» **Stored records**
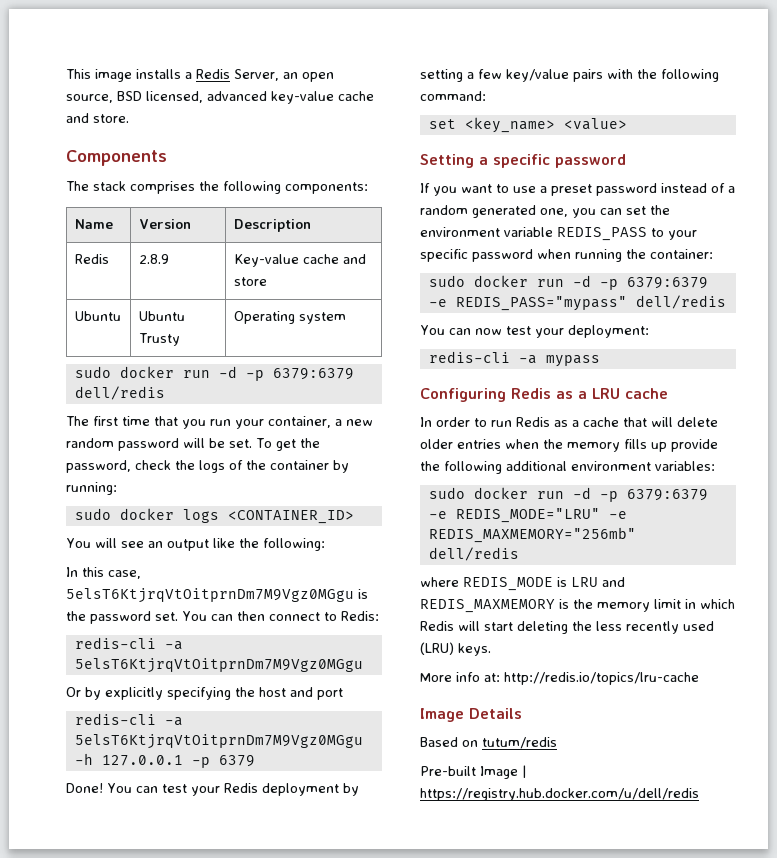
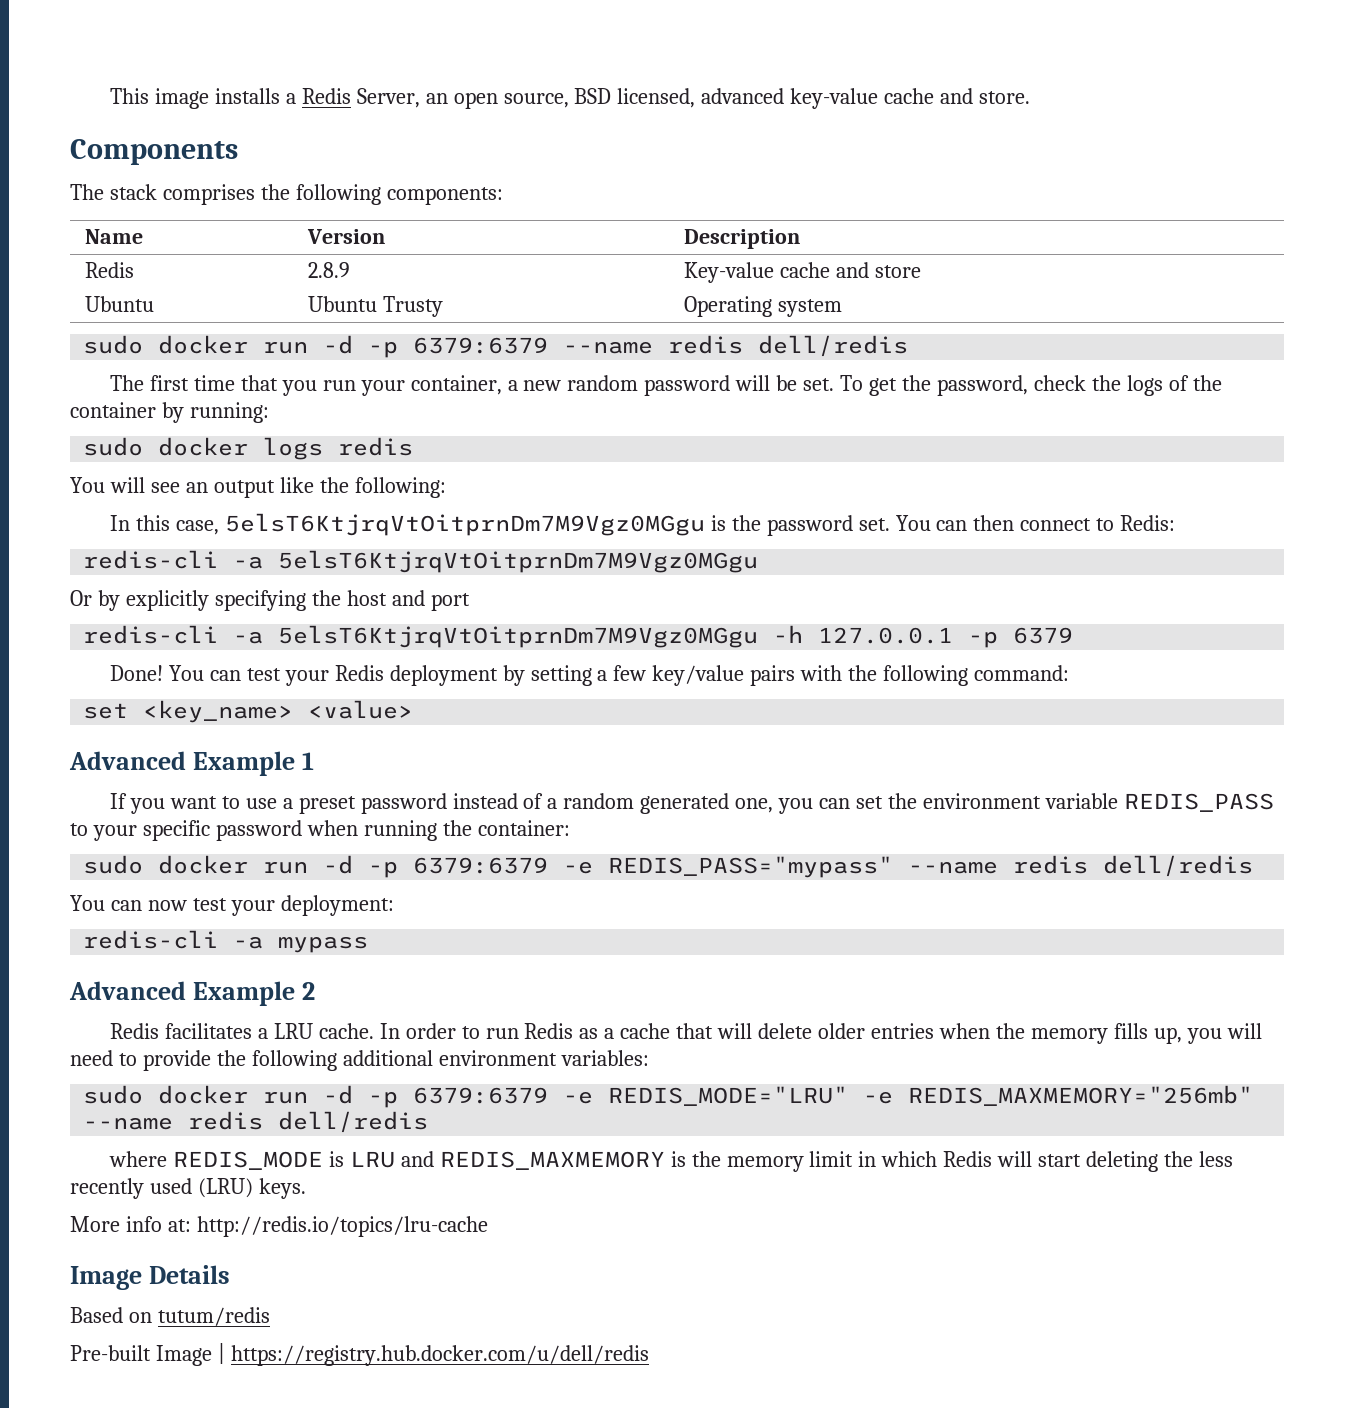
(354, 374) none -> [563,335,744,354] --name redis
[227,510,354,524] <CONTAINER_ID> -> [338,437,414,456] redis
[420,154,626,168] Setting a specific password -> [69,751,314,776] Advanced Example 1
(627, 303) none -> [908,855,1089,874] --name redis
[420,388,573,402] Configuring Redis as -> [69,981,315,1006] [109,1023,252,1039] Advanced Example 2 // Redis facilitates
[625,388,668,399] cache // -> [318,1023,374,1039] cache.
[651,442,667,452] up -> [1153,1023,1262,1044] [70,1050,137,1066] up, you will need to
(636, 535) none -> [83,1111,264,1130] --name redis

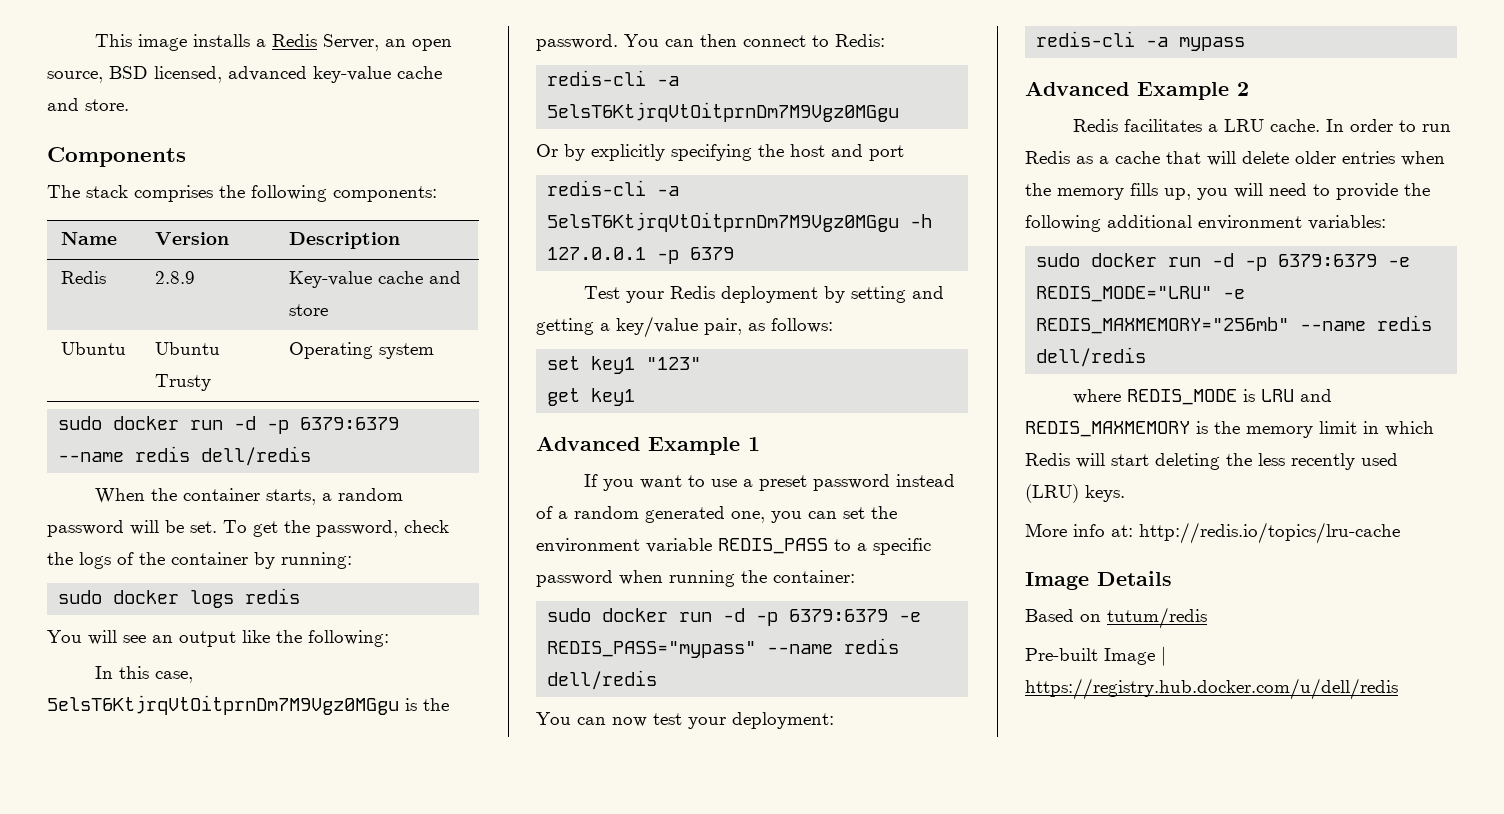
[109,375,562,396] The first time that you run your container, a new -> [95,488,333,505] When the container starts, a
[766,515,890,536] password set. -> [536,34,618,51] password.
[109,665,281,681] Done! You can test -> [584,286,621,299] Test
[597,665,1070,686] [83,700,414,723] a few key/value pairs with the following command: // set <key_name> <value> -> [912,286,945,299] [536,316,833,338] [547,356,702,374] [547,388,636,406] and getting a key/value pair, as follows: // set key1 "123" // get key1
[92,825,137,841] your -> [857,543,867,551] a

» **EXERCISE DETAILS**
Using only the data above, copy out the lines that include the word "none".

» **TASK OUTPUT**
(354, 374) none -> [563,335,744,354] --name redis
(627, 303) none -> [908,855,1089,874] --name redis
(636, 535) none -> [83,1111,264,1130] --name redis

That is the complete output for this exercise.